Publicado 11/12/2020 06:23CET

Yemen.- Consejo Noruego para los Refugiados alerta de nueva ola de violencia en Yemen a pesar del Acuerdo de Estocolmo

Yemen enfrenta una "inminente" agudización de la crisis sanitaria.
Yemen enfrenta una "inminente" agudización de la crisis sanitaria. - - / XINHUA NEWS / CONTACTOPHOTO

MADRID, 11 Dic. (EUROPA PRESS) -

La ONG Consejo Noruego para los Refugiados (NRC, por sus siglas en inglés) ha alertado que, a pesar del alto el fuego firmado en 2018 y el Acuerdo de Estocolmo, en Yemen "las personas siguen siendo asesinadas y mutiladas diariamente" en lo que se ha convertido en una nueva ola de violencia.

Al menos 5.267 civiles yemeníes han muerto a causa de la guerra en el país dos años después de la firma del acuerdo de Estocolmo, alcanzado en diciembre de 2018 entre el Gobierno reconocido internacionalmente de Yemen y los rebeldes huthis para avanzar en el proceso de paz. Esto supone que siete civiles mueren diariamente a causa de la violencia.

De estas víctimas, al menos 1.249 personas han quedado mutiladas o han muerto en la gobernación de Hodeidah, en la que se ha registrado casi una cuarta parte de todos los muertos y heridos del país desde que se alcanzó el acuerdo.

El informe presentado por la ONG este jueves refleja que octubre ha sido el año más violento de lo que llevamos de año, además muestra que la nueva ola de violencia no solo provoca muerte, sino que se producen enfrentamientos en barrios residenciales, se bloquean carreteras y los organismos de ayuda internacional tienen dificultades para llevar a cabo sus labores.

El documento también pone de relieve que se ha producido un aumento del 40 por ciento en los ataques armados que afectan a los centros de salud, pasando de 12 el año pasado a 17 en lo que va de 2020, la mayoría en Hodeidah y Taiz.

Aunque el Acuerdo de Estocolmo "fue el acontecimiento más esperanzador en cinco años de guerra y evitó una catástrofe humanitaria", los acontecimientos de las últimas semanas son una llamada de atención", ha advertido el director del NRC, Mohamed Abdi.

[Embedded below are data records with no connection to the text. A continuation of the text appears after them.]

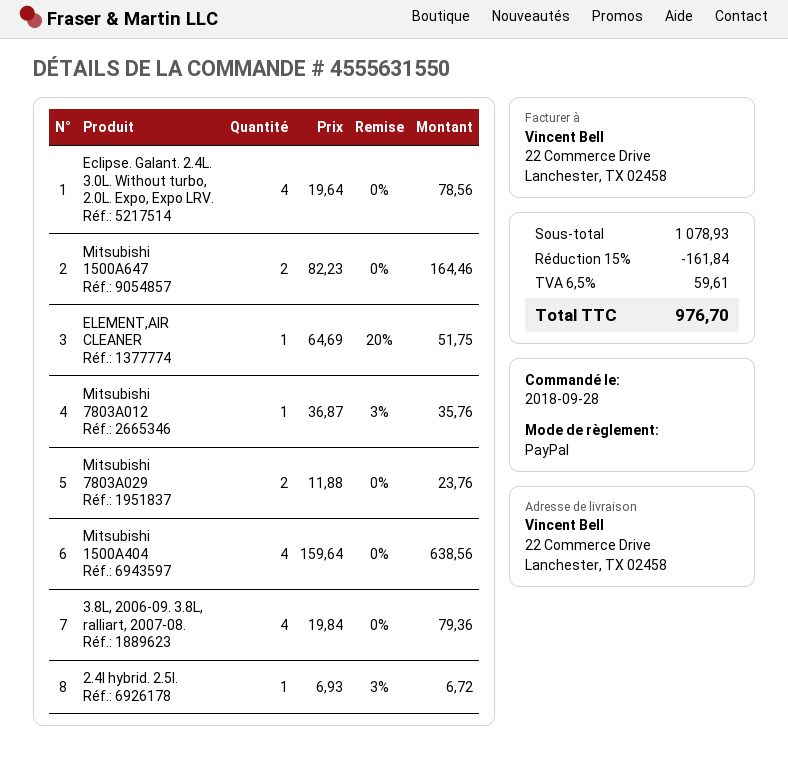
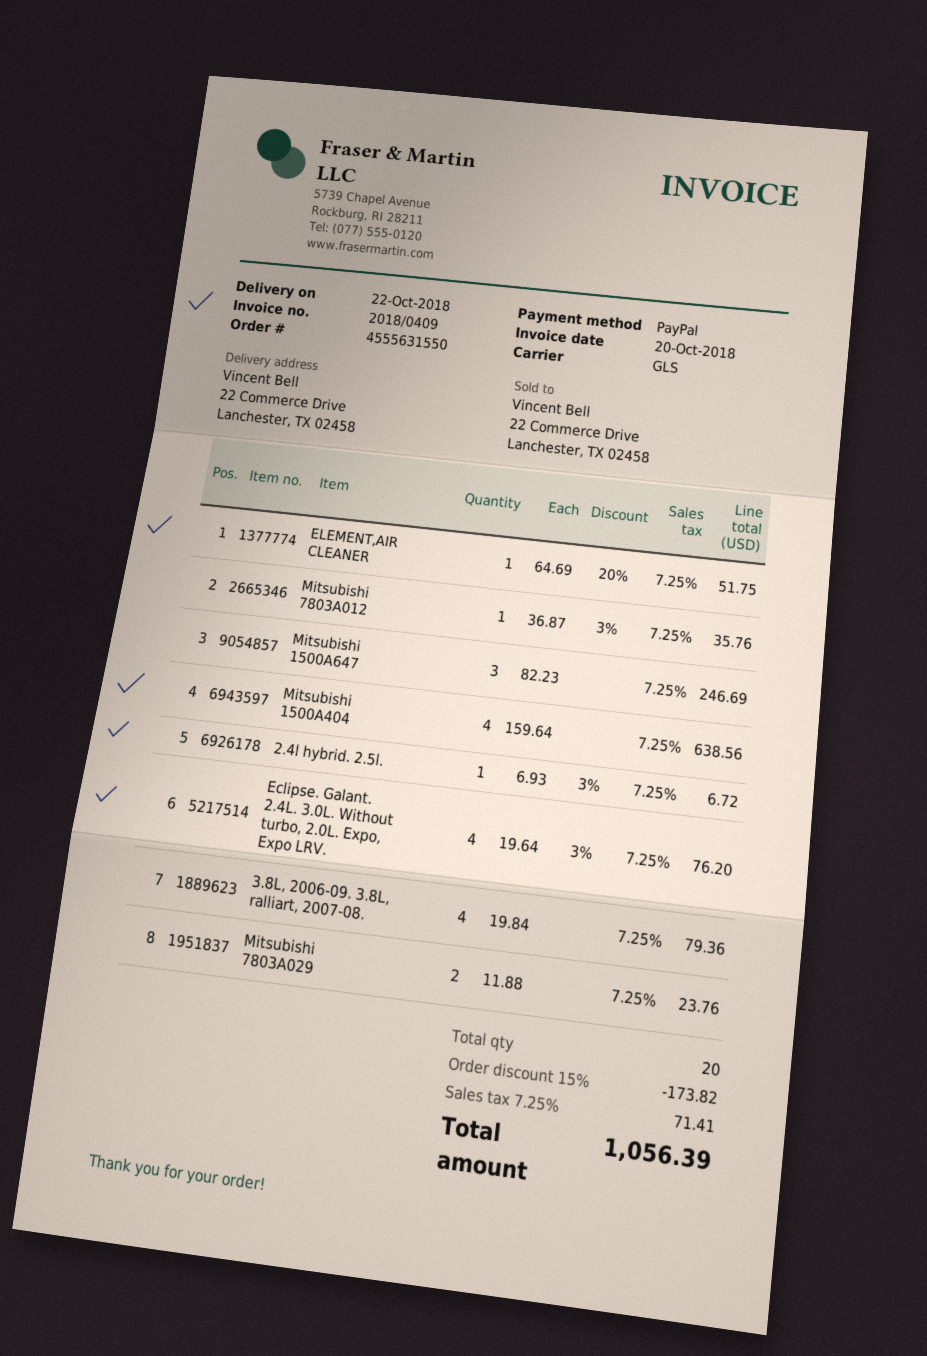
Eclipse. Galant. 2.4L. 3.0L. Without turbo, 2.0L. Expo, Expo LRV.: 4 x 19.64 = 78.56 -> 4 x 19.64 - 3% = 76.20
Mitsubishi 1500A647: 2 x 82.23 = 164.46 -> 3 x 82.23 = 246.69
discount: 15% = 161.84 -> 15% = 173.82
tax: 6.5% = 59.61 -> 7.25% = 71.41
total: 976.70 -> 1056.39

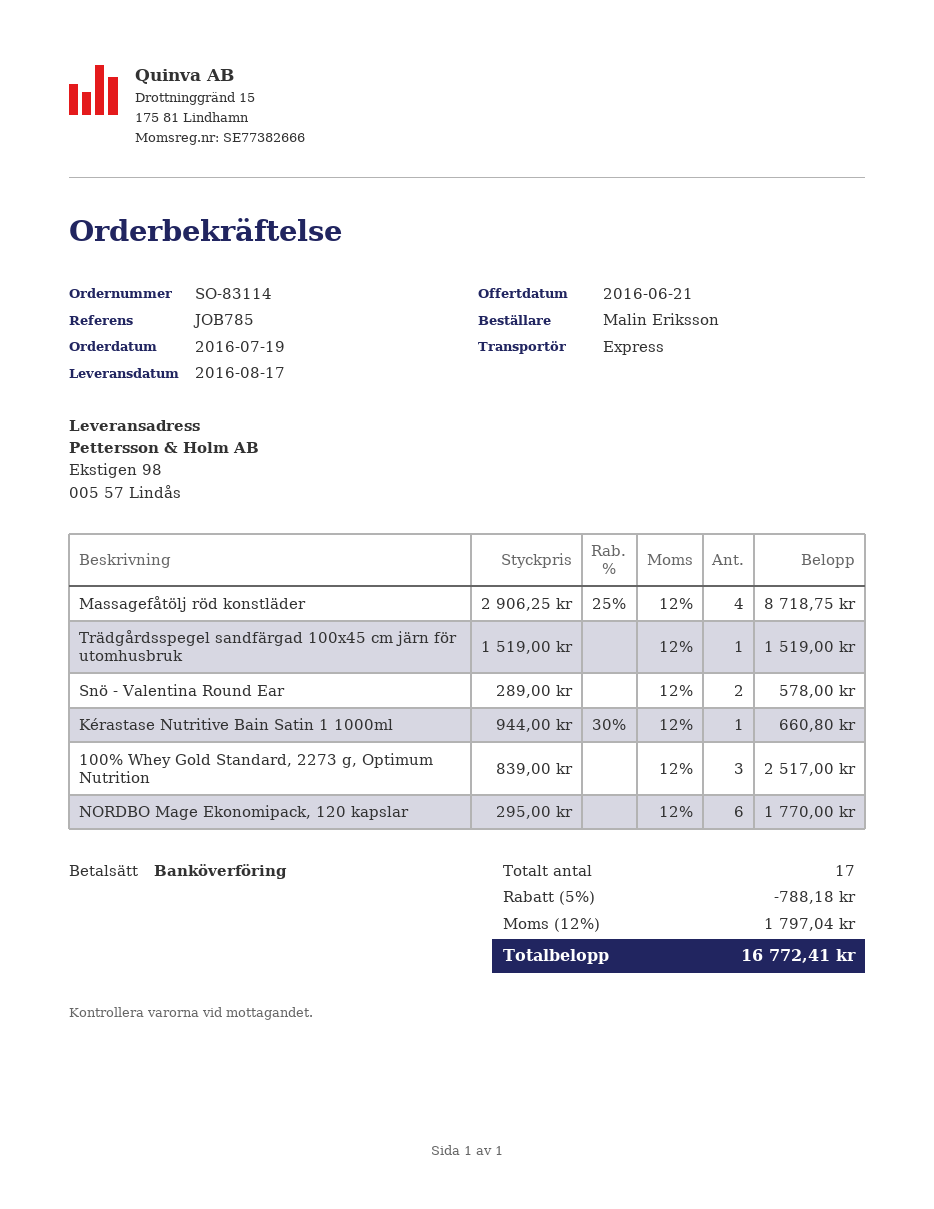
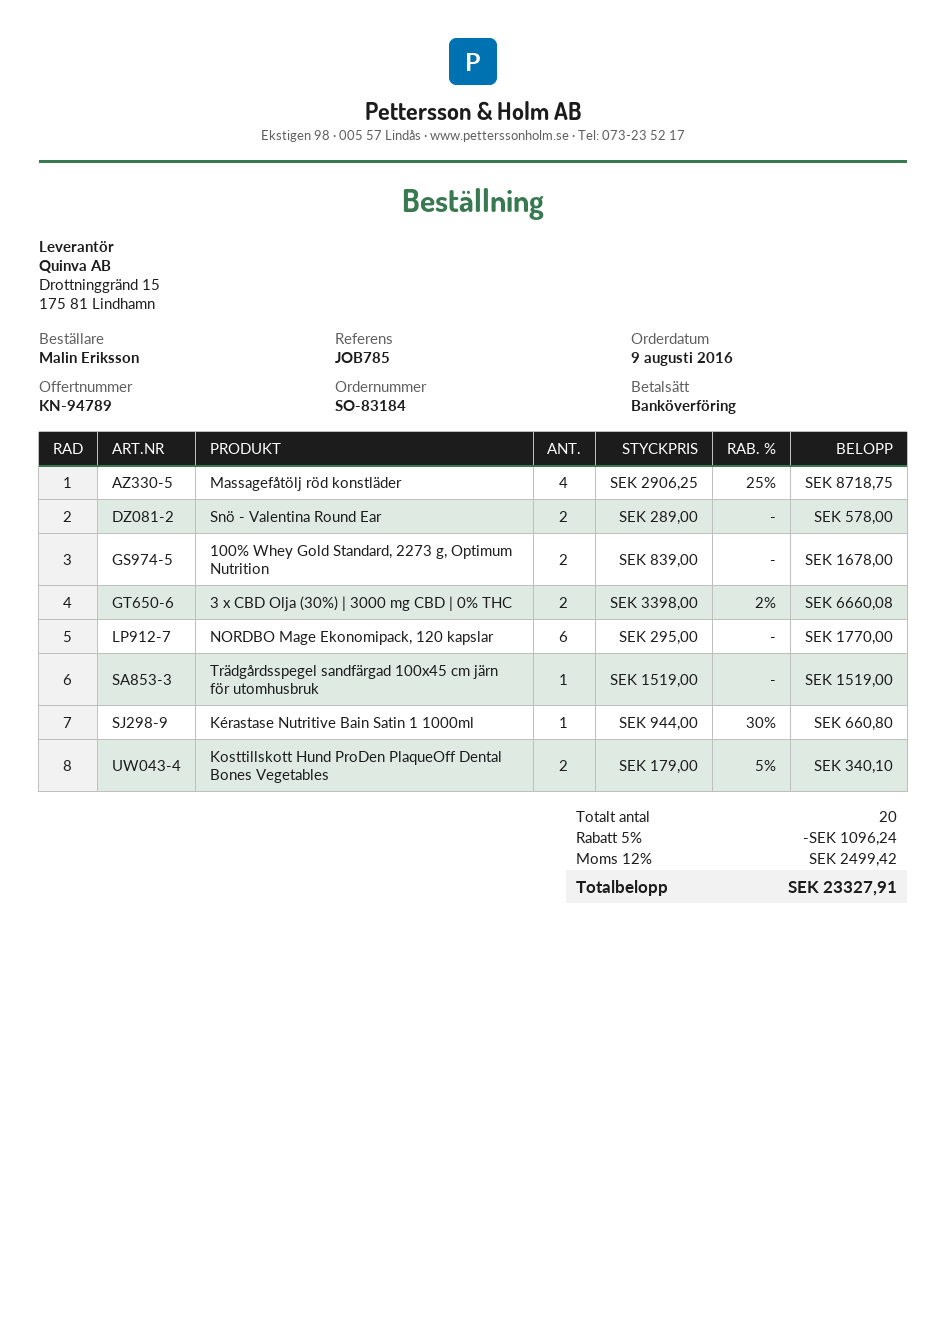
order number: SO-83114 -> SO-83184
order date: 2016-07-19 -> 2016-08-09
100% Whey Gold Standard, 2273 g, Optimum Nutrition: 3 x 839.00 = 2517.00 -> 2 x 839.00 = 1678.00
3 x CBD Olja (30%) | 3000 mg CBD | 0% THC: none -> 2 x 3398.00 - 2% = 6660.08
Kosttillskott Hund ProDen PlaqueOff Dental Bones Vegetables: none -> 2 x 179.00 - 5% = 340.10
total quantity: 17 -> 20
discount: 5% = 788.18 -> 5% = 1096.24
tax: 12% = 1797.04 -> 12% = 2499.42
total: 16772.41 -> 23327.91

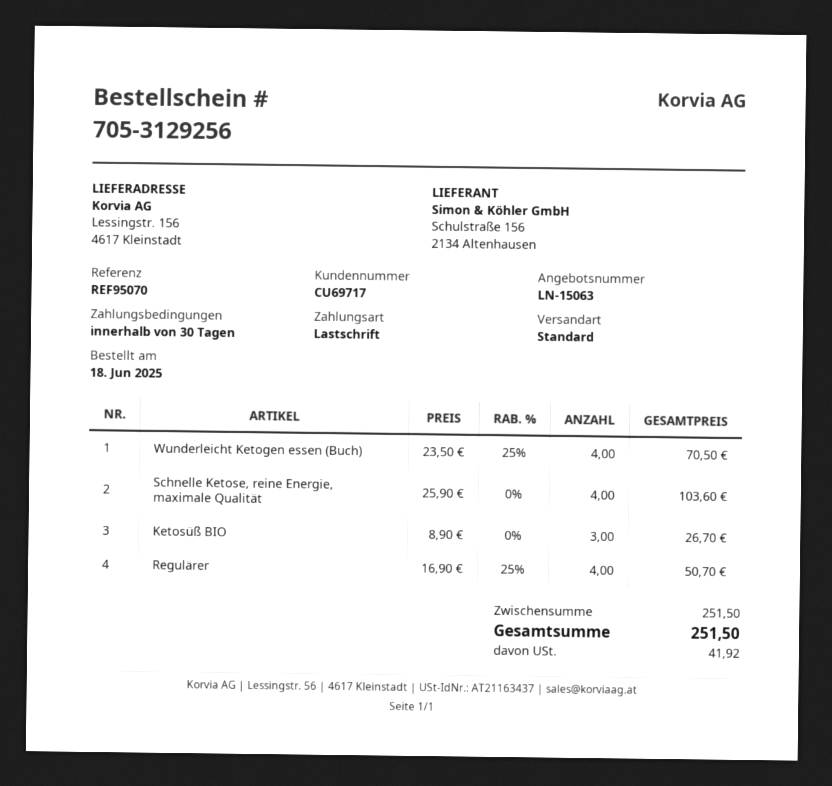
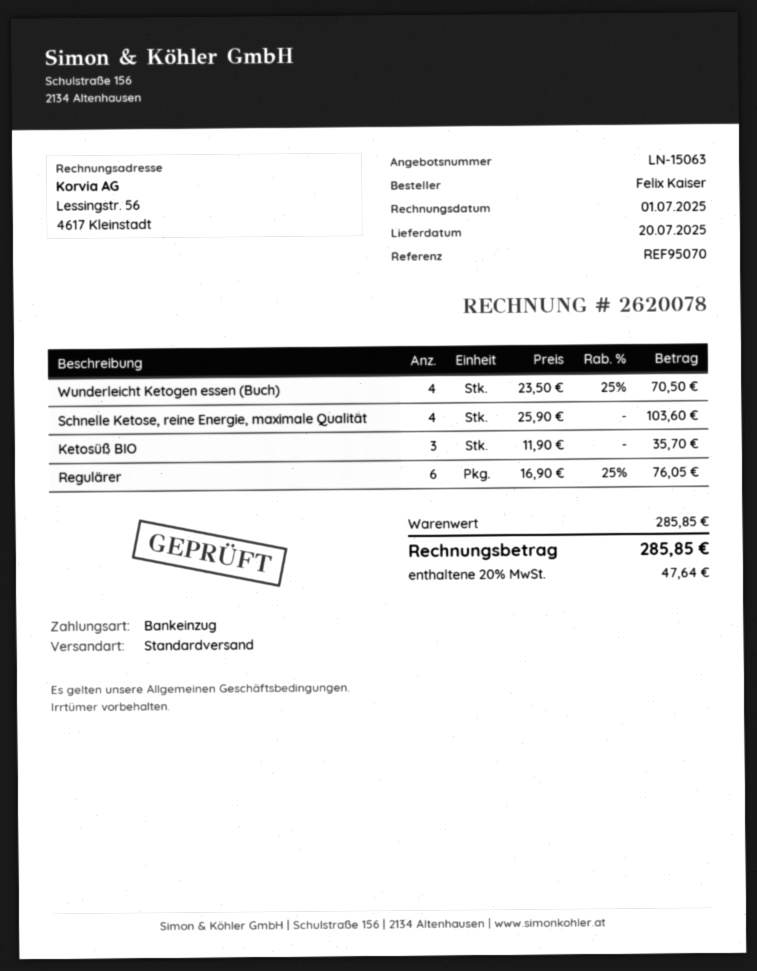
Ketosüß BIO: 3 x 8.90 = 26.70 -> 3 x 11.90 = 35.70
Regulärer: 4 x 16.90 - 25% = 50.70 -> 6 x 16.90 - 25% = 76.05
subtotal: 251.50 -> 285.85
tax: 41.92 -> 47.64
total: 251.50 -> 285.85

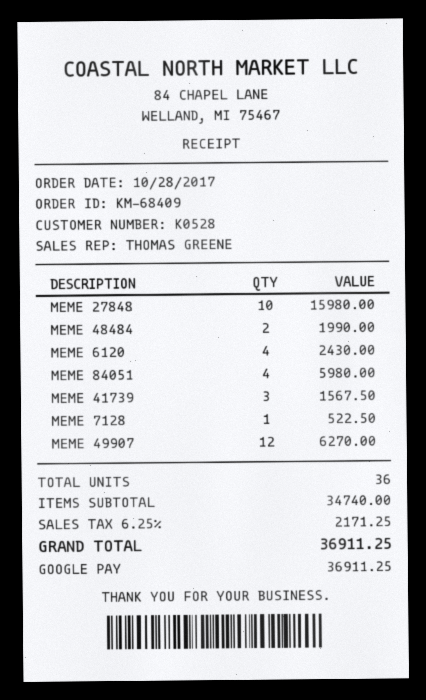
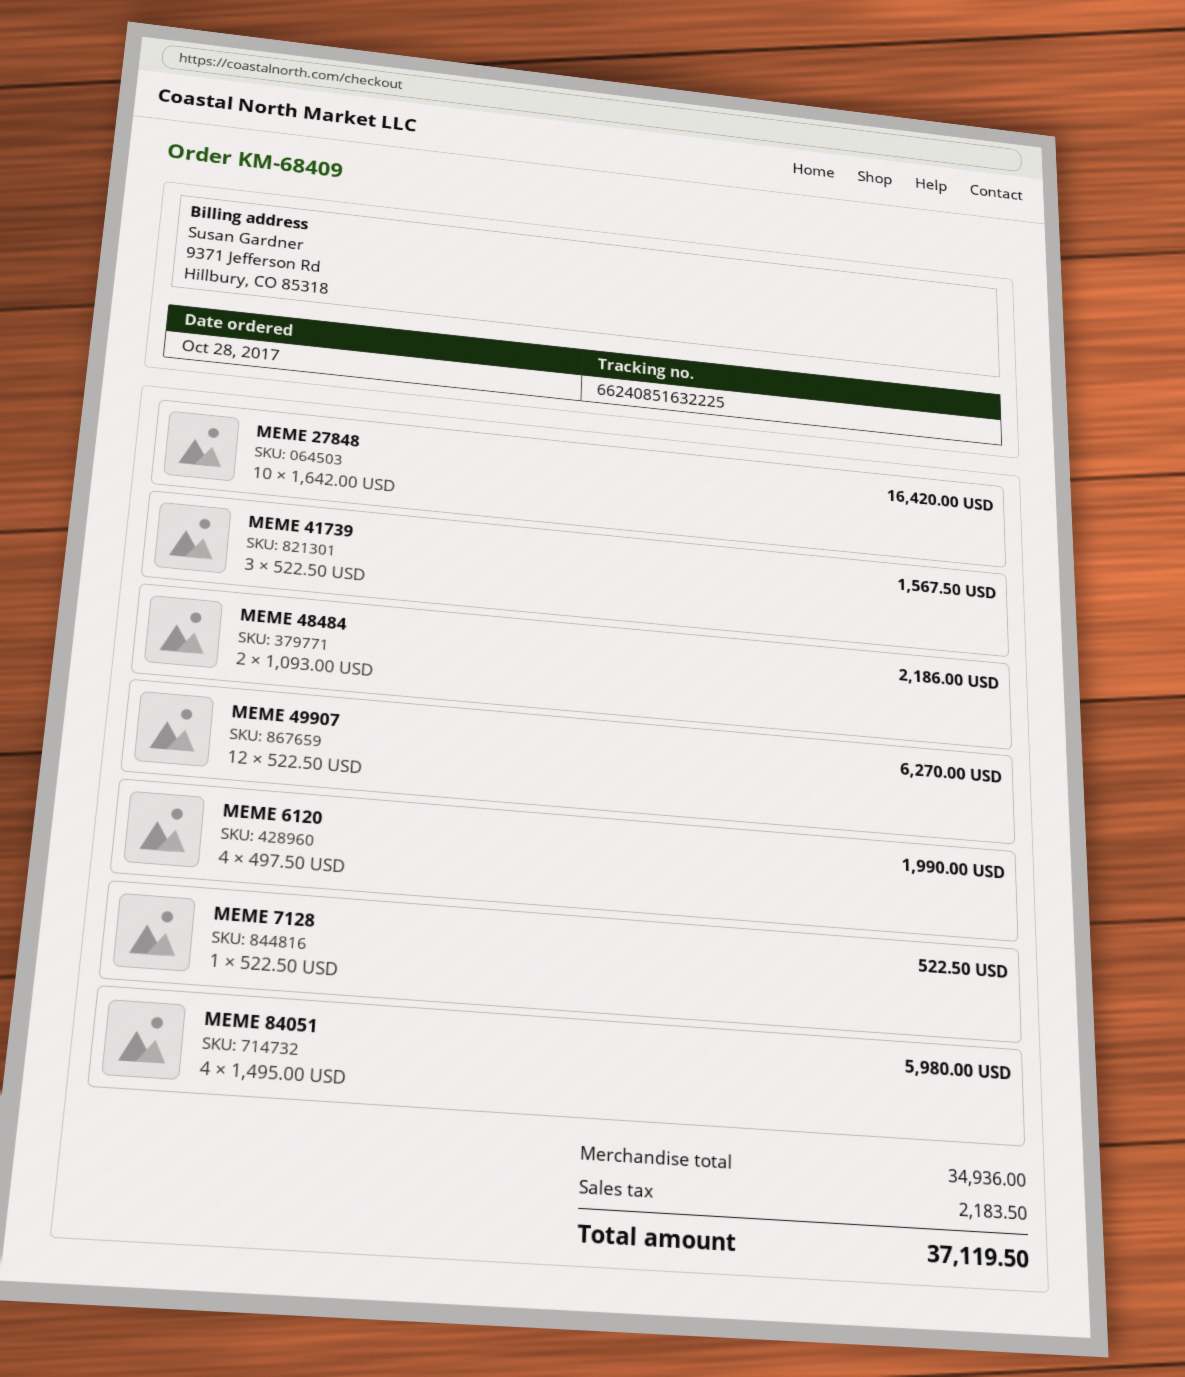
MEME 27848: 10 for 15980.00 -> 10 for 16420.00
MEME 48484: 2 for 1990.00 -> 2 for 2186.00
MEME 6120: 4 for 2430.00 -> 4 for 1990.00
subtotal: 34740.00 -> 34936.00
tax: 2171.25 -> 2183.50
total: 36911.25 -> 37119.50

Abdi ha hecho referencia a tres hechos ocurridos en las dos últimas semanas caracterizados por un balance de muertos muy alto. Varios niños murieron y resultaron heridos tanto en Taiz como en Hodeidah en diferentes actos violentos, mientras que el personal de una fábrica murió mientras trabajaba en un complejo industrial de Hodeidah.

En este sentido, "a pesar de que inicialmente se redujeron los niveles de violencia, la aplicación del acuerdo (de Estocolmo) se ha estancado. Hodeidah sigue siendo el lugar más peligroso de Yemen para ser un civil. Las violaciones del cese del fuego se reportan diariamente".

Aunque la violencia se está intensificando en otros puntos del territorio yemení y en algunas de las ciudades más grandes, como en Marib, donde el número de muertos y mutilados ha sido cuatro veces mayor este año que en 2018.

Además, estos "espantosos ataques a civiles están ocurriendo en medio de una pandemia mundial, cuando la hambruna está llamando a la puerta" --13,5 millones de personas en Yemen corren el riesgo de morir de hambre--, por lo que "las partes beligerantes deben dejar de disparar y volver inmediatamente a la mesa de negociaciones".

A lo que se suma las miles de familias desplazadas que han generado campamentos superpoblados con "condiciones de vida desesperadamente malas".

El acuerdo rubricado el 13 de diciembre de 2018 buscaba rebajar la tensión en torno a la ciudad portuaria de Hodeida, principal punto de entrada de la ayuda internacional y de las importaciones comerciales al país, con un alto el fuego y un repliegue de fuerzas y abrir el camino hacia negociaciones de paz que pongan fin al conflicto que estalló en marzo de 2015.